How to complete this task
Retype all the entries word for word, but omit the pictures.

*** Data ***

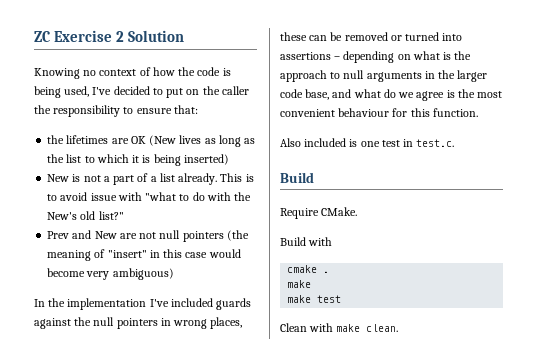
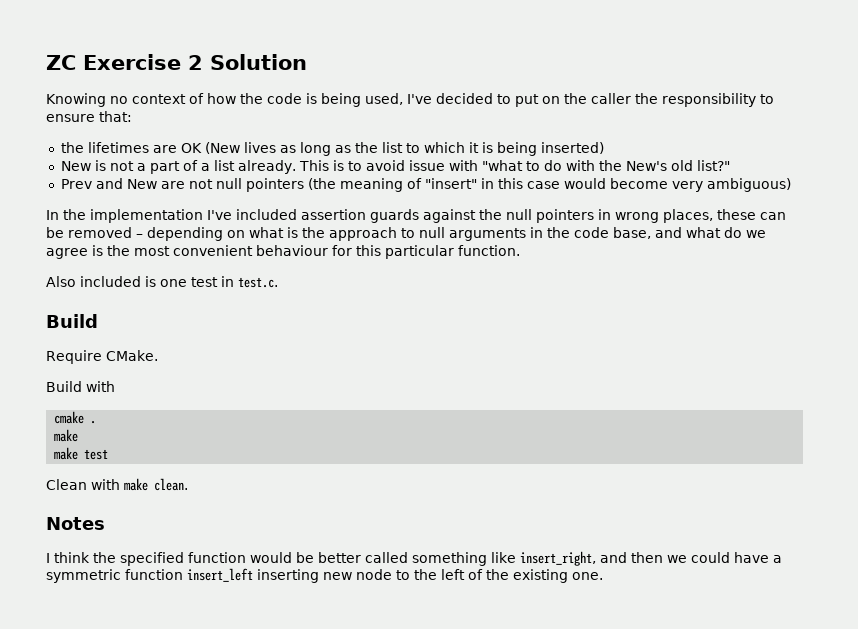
(213, 302) none -> [301,209,366,220] assertion
[390,32,463,41] [280,52,331,60] or turned into assertions -> (132, 232) none
[457,70,488,82] larger -> (570, 232) none
(430, 112) none -> [385,245,454,259] particular
(399, 328) none -> [46,517,105,530] [46,551,782,566] [46,568,603,583] // Notes // I think the specified function would be better called something like insert_right, and then we could have a symmetric function insert_left inserting new node to the left of the existing one.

*** End of Data ***

Reply
(213, 302) none -> [301,209,366,220] assertion
[390,32,463,41] [280,52,331,60] or turned into assertions -> (132, 232) none
[457,70,488,82] larger -> (570, 232) none
(430, 112) none -> [385,245,454,259] particular
(399, 328) none -> [46,517,105,530] [46,551,782,566] [46,568,603,583] // Notes // I think the specified function would be better called something like insert_right, and then we could have a symmetric function insert_left inserting new node to the left of the existing one.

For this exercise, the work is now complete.